Ambassador of Ukraine to the United Kingdom
- In office 1992–1997
- President: Leonid Kravchuk Leonid Kuchma
- Preceded by: Roman Smal-Stocki
- Succeeded by: Volodymyr Vasylenko

Personal details
- Born: 9 July 1943 (age 82) Ufa
- Alma mater: Kyiv Medical Institute

= Serhiy Komisarenko =

Ukrainian scientist, politician, and diplomat

Serhiy Vasyliovych Komisarenko (Сергій Васильович Комісаренко; born July 9, 1943) is a Ukrainian scientist, politician, and diplomat. He was a self-nominated candidate in the 2004 Ukrainian presidential election, and is chairman of the O. Palladin Institute of Biochemistry of the National Academy of Sciences of Ukraine.

== Scientific career ==
Komisarenko received an M.D. degree in 1966 from the Kyiv Medical Institute and a Ph.D. in biochemistry from Kyiv University in 1970. He worked at the Palladin Institute of Biochemistry, Ukrainian Academy of Sciences from 1969 to 1992, becoming its director in 1992. He became an academician of the Ukrainian National Academy of Sciences in 1991, and of the Ukrainian Academy of Medical Sciences in 1993.

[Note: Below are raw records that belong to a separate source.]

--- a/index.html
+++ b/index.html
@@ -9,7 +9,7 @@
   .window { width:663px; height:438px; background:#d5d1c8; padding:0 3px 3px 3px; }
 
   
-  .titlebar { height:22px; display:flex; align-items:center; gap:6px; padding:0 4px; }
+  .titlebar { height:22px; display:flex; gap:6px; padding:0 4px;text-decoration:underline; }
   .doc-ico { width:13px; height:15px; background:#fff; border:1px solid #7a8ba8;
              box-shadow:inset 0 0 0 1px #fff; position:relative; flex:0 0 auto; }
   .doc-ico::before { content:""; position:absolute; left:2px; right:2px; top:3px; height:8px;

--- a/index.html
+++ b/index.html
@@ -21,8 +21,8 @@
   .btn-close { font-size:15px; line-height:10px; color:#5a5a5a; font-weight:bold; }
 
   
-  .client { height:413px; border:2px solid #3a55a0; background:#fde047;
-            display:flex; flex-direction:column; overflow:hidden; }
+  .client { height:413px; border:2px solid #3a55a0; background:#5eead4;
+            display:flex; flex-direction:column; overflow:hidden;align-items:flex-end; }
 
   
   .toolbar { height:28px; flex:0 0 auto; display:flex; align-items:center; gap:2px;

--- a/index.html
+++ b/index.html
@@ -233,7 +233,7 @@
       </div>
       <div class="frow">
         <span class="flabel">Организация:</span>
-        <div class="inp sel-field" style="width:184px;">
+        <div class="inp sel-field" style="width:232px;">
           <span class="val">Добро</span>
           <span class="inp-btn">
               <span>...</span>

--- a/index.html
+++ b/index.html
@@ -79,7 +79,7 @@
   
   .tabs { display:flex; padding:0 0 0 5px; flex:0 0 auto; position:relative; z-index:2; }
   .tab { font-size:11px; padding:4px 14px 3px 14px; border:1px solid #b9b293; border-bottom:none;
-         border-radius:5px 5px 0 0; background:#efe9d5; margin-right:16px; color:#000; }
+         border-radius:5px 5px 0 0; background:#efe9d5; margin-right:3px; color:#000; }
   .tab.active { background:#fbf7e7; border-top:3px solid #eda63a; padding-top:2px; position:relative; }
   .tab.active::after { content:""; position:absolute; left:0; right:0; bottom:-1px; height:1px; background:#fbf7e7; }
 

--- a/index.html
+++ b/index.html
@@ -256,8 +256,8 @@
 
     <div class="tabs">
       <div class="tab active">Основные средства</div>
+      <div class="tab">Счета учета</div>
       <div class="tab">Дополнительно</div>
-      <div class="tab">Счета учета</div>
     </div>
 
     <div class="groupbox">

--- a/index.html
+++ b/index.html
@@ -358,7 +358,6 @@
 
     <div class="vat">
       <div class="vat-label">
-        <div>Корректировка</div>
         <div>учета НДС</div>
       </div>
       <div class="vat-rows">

His main scientific interests are in immunochemical analysis of peptide and protein antigenic structure. He was the founder of molecular immunology studies in Ukraine; his team was the first in the former Soviet Union to implement immunoenzyme methods, monoclonal antibody technique, and flow cytofluorimetry in research.
He was the head of the Ukrainian Scientific Immunology Program; under his guidance it was found that low-dose radiation from Chernobyl fall-out decreased the number and activity of natural killer cells in humans. This immune suppression he named "Chernobyl AIDS".

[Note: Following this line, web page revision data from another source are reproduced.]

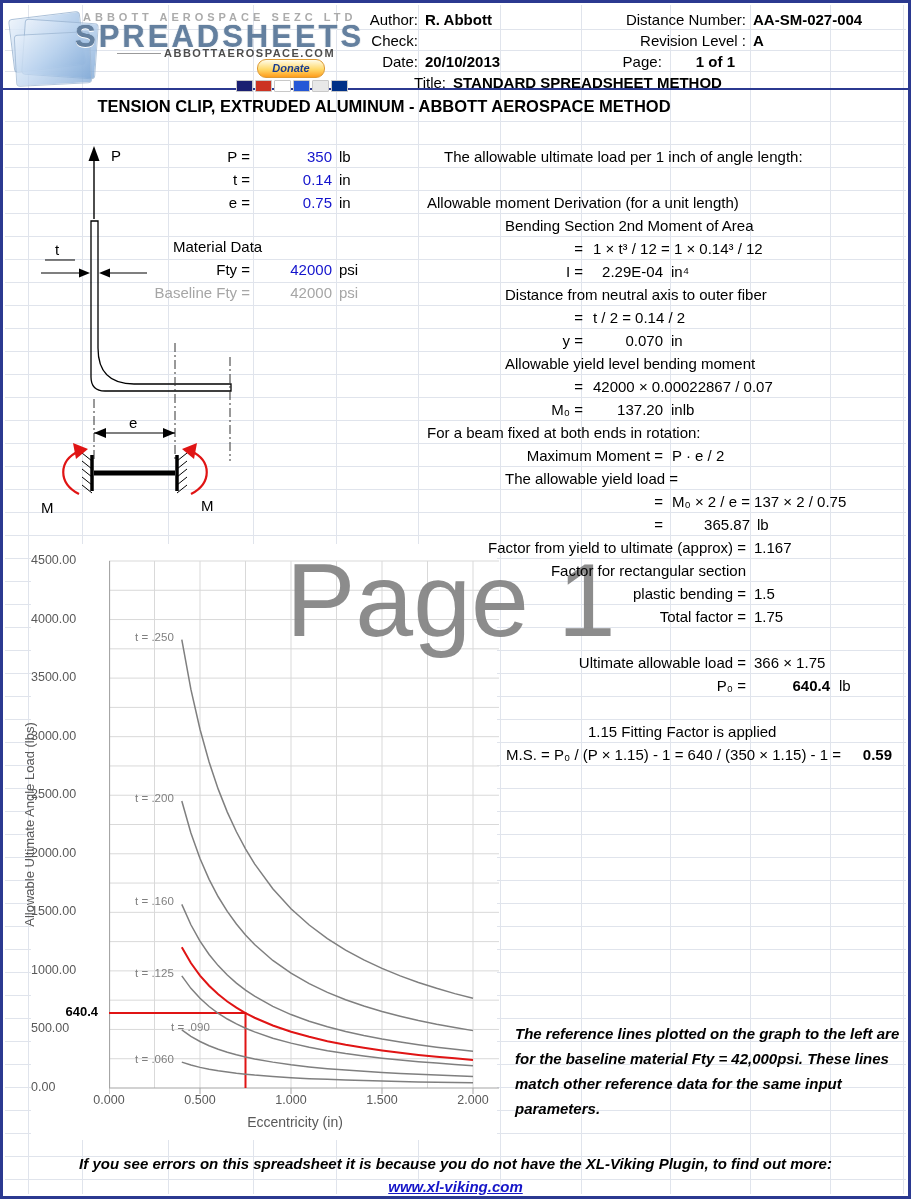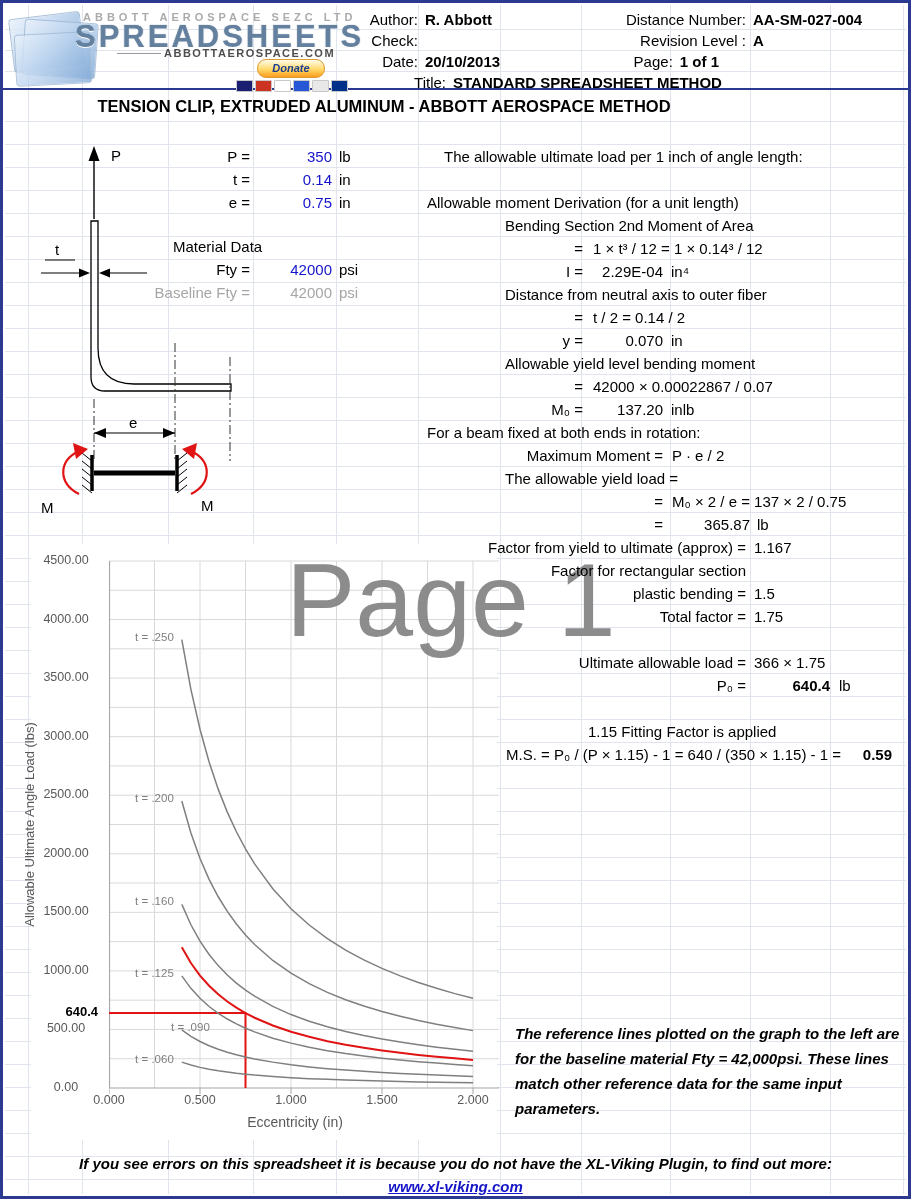--- a/index.html
+++ b/index.html
@@ -190,7 +190,7 @@
         <span class="lab">Revision Level :</span>
         <span class="val">A</span>
       </div>
-      <div class="hdr-row hr" style="top: 48px; left: 0px; width: 716px;">
+      <div class="hdr-row hr" style="top: 48px; left: 16px; width: 716px; gap: 27px;">
         <span class="lab">Page:</span>
         <span class="val">1 of 1</span>
       </div>

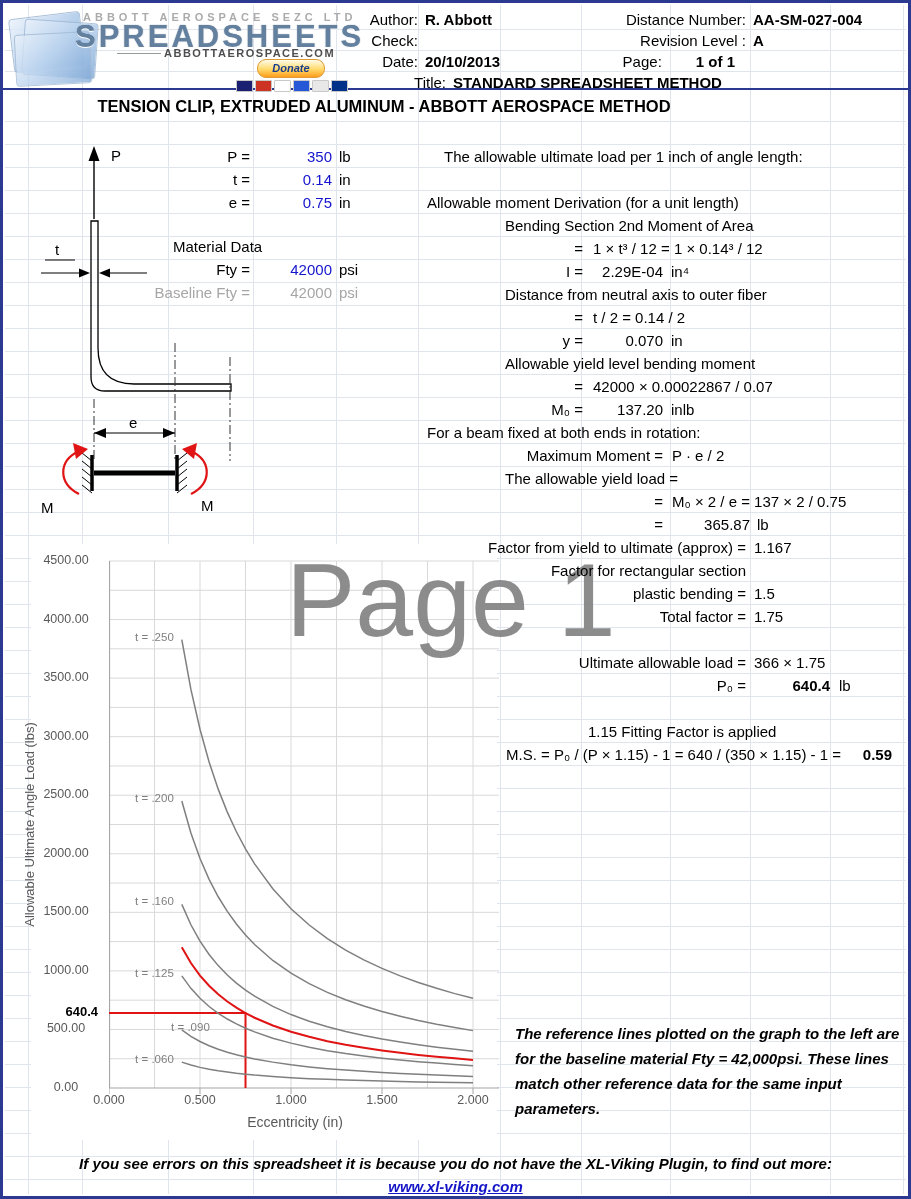--- a/index.html
+++ b/index.html
@@ -55,7 +55,7 @@
   
   #chart-svg{position:absolute;left:106px;top:552px;z-index:2;}
   .ctick{position:absolute;font-size:12.5px;color:#595959;z-index:2;white-space:nowrap;}
-  .ytick{width:70px;text-align:center;left:28px;}
+  .ytick{width:70px;text-align:left;left:28px;}
   .xtick{width:60px;text-align:center;top:1090px;}
   .cann{position:absolute;left:28px;width:67px;text-align:right;font-size:13px;font-weight:700;color:#000;z-index:2;}
   .slab{position:absolute;width:82px;text-align:right;font-size:11.5px;color:#7f7f7f;z-index:2;white-space:nowrap;}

He is president of the Ukrainian Biochemistry Society, president and a founder of the Ukrainian International Institute of Peace and Democracy, and a member of the interagency committee in charge of new biotechnologies. He has been the editor-in-chief of the Ukrainian Biochemical Journal from 1989 to 1992, and since 1999.

== Political career ==
Komisarenko was Deputy Prime Minister of Ukraine from 1990 to 1992, responsible for public health, science and technology, education, culture, and religion.
He was the first Ambassador Plenipotentiary to the United Kingdom from 1992 to 1998, and to Ireland from 1995 to 1998. In 1999, he was campaign manager for presidential candidate Evgen Marchuk.

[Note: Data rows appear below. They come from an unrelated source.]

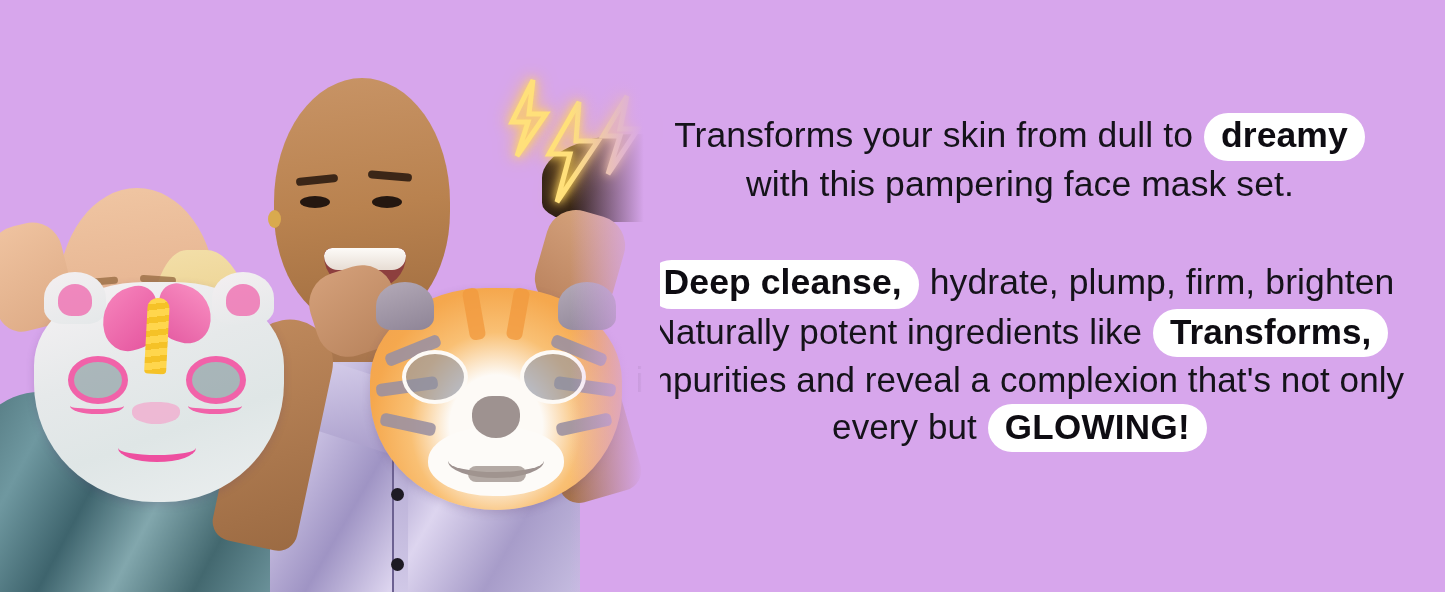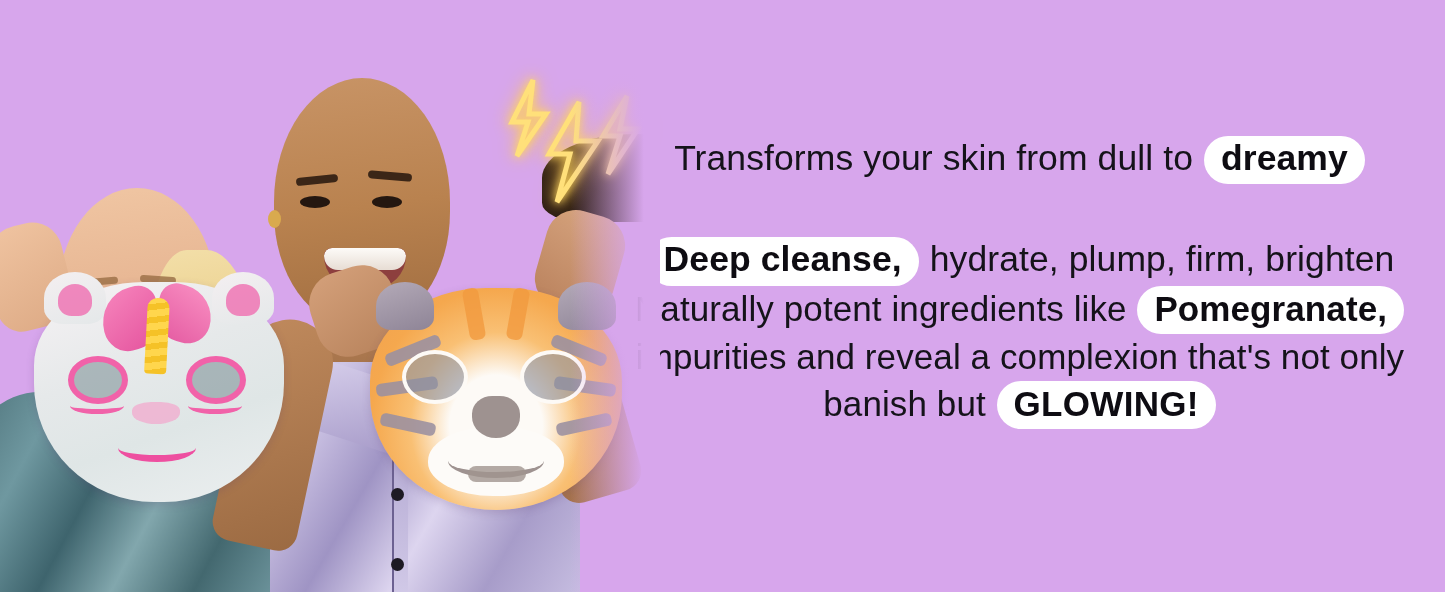--- a/index.html
+++ b/index.html
@@ -506,6 +506,7 @@
 
     <p class="para p1">
       <span class="ln"><span>Transforms your skin from dull to </span><span class="pill">dreamy</span></span>
+      <span class="ln">with this pampering face mask set.</span>
     </p>
 
     <p class="para p2">

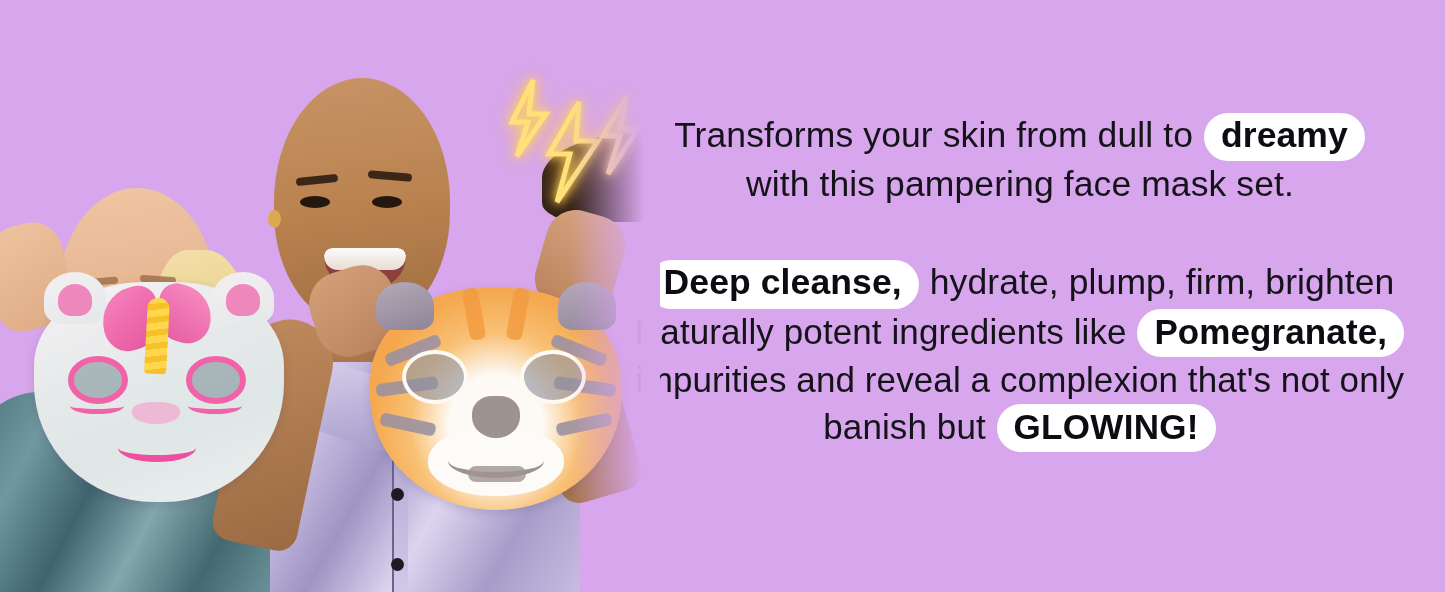--- a/index.html
+++ b/index.html
@@ -514,7 +514,7 @@
     </p>
 
     <p class="para p3">
-      <span class="ln"><span>Naturally potent ingredients like </span><span class="pill">Pomegranate,</span></span>
+      <span class="ln"><span>Naturally potent ingredients like </span><span class="pill">Transforms,</span></span>
       <span class="ln">impurities and reveal a complexion that's not only</span>
       <span class="ln"><span>banish but </span><span class="pill cap">GLOWING!</span></span>
     </p>

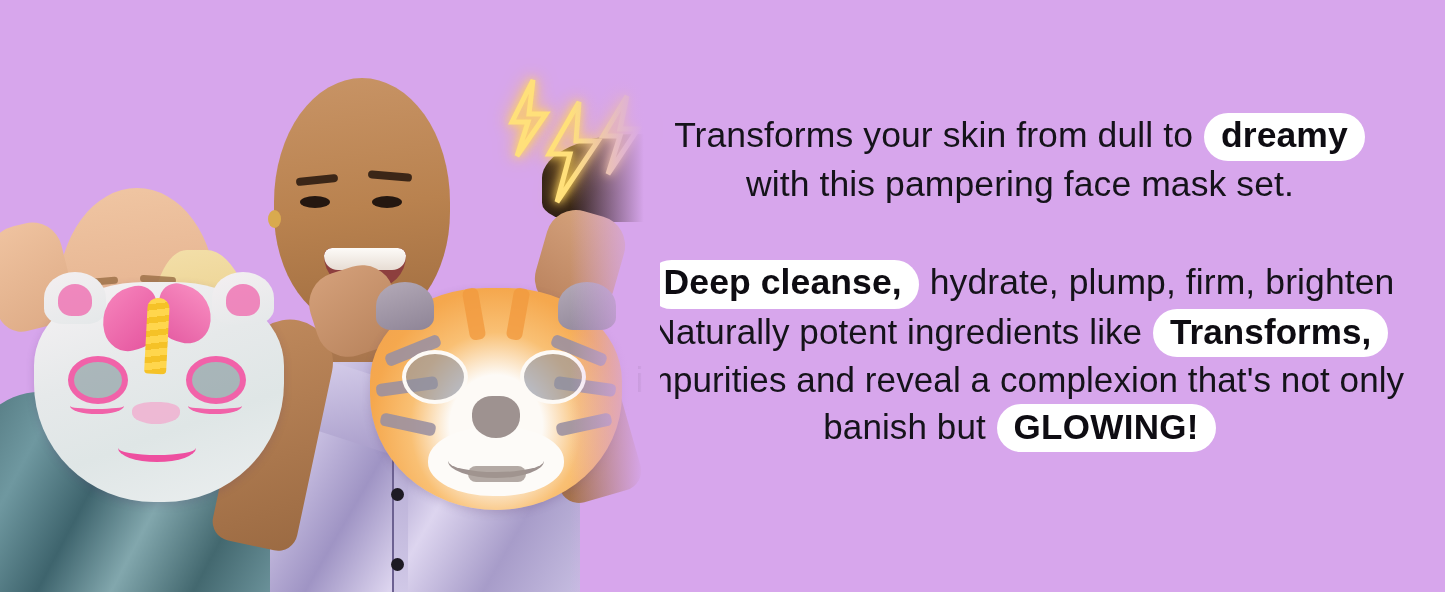--- a/index.html
+++ b/index.html
@@ -516,7 +516,7 @@
     <p class="para p3">
       <span class="ln"><span>Naturally potent ingredients like </span><span class="pill">Transforms,</span></span>
       <span class="ln">impurities and reveal a complexion that's not only</span>
-      <span class="ln"><span>banish but </span><span class="pill cap">GLOWING!</span></span>
+      <span class="ln"><span>every but </span><span class="pill cap">GLOWING!</span></span>
     </p>
 
   </div>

His 2004 presidential election program included a guarantee of a state monopoly for the manufacturing of tobacco and alcohol products, and gradual political reform after the 2006 parliamentary elections. In his program, he paid great attention to the development of science and education. In international relations he favours a policy of neutrality.

Since 1999, he has been the first vice-chairman of the Ukrainian Board of Peace. In 2007 President Yushchenko appointed him Chairman of the Commission on Biosafety and Biosecurity at the National Security and Defense Council of Ukraine.